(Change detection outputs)
________________________________________
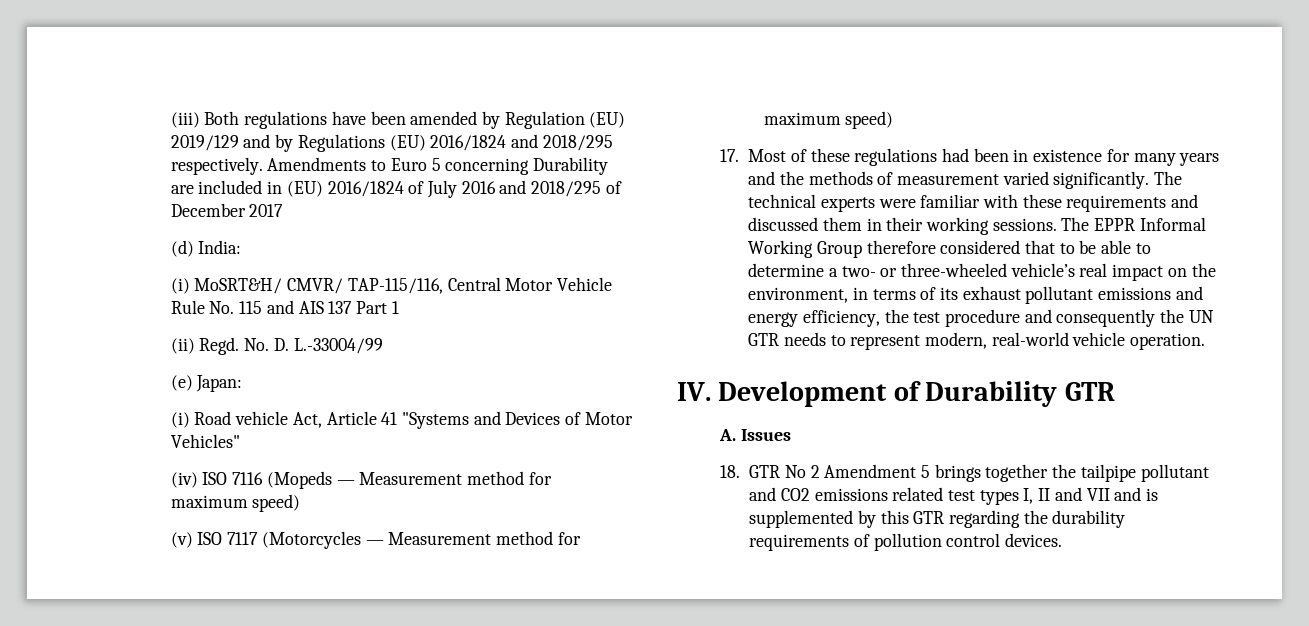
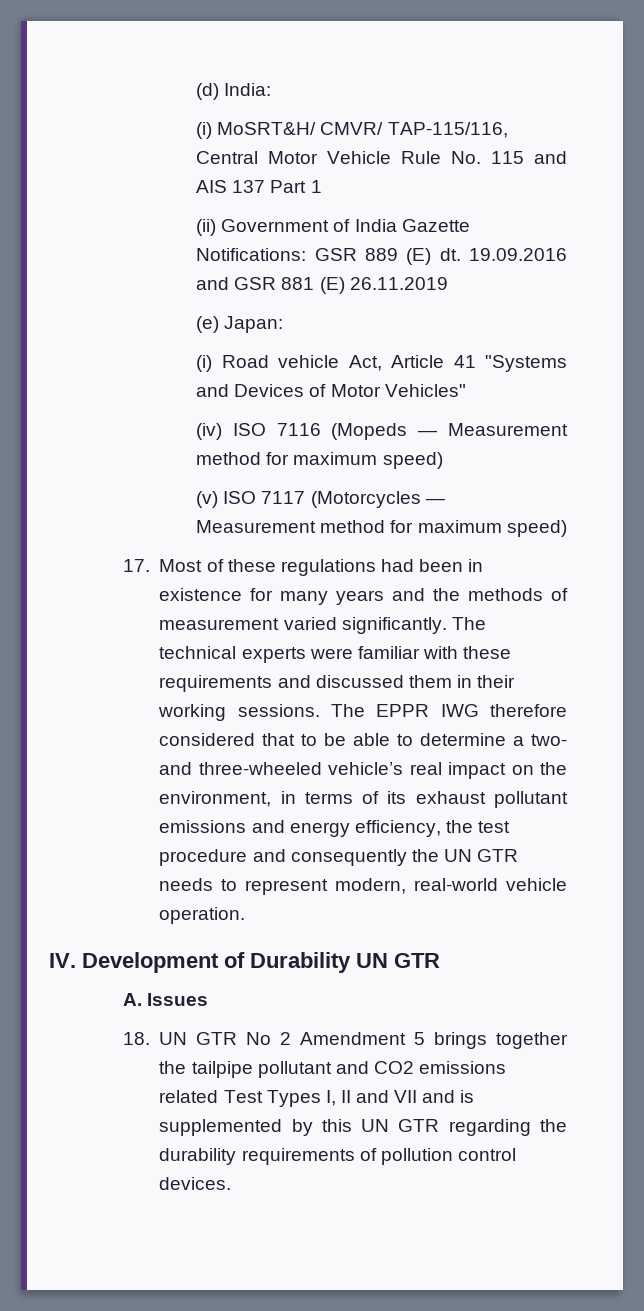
- (iii) Both regulations have been amended by Regulation (EU) 2019/129 and by Regulations (EU) 2016/1824 and 2018/295 respectively. Amendments to Euro 5 concerning Durability are included in (EU) 2016/1824 of July 2016 and 2018/295 of December 2017
- (ii) Regd. No. D. L.-33004/99
+ (ii) Government of India Gazette Notifications: GSR 889 (E) dt. 19.09.2016 and GSR 881 (E) 26.11.2019
- The EPPR Informal Working Group therefore considered that to be able to determine a two- or three-wheeled vehicle’s real impact on the environment, in terms of its exhaust pollutant emissions and energy efficiency, the test procedure and consequently the UN GTR needs to represent modern, real-world vehicle operation.
+ The EPPR IWG therefore considered that to be able to determine a two- and three-wheeled vehicle’s real impact on the environment, in terms of its exhaust pollutant emissions and energy efficiency, the test procedure and consequently the UN GTR needs to represent modern, real-world vehicle operation.
- IV. Development of Durability GTR
+ IV. Development of Durability UN GTR
- 18. GTR No 2 Amendment 5 brings together the tailpipe pollutant and CO2 emissions related test types I, II and VII and is supplemented by this GTR regarding the durability requirements of pollution control devices.
+ 18. UN GTR No 2 Amendment 5 brings together the tailpipe pollutant and CO2 emissions related Test Types I, II and VII and is supplemented by this UN GTR regarding the durability requirements of pollution control devices.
________________________________________
| Activity |
Output, line for line and exactly, the records above from their first line through the one with "- (ii) Regd. No. D. L.-33004/99", both ends included, but no pictures.

| Result for this exercise |
- (iii) Both regulations have been amended by Regulation (EU) 2019/129 and by Regulations (EU) 2016/1824 and 2018/295 respectively. Amendments to Euro 5 concerning Durability are included in (EU) 2016/1824 of July 2016 and 2018/295 of December 2017
- (ii) Regd. No. D. L.-33004/99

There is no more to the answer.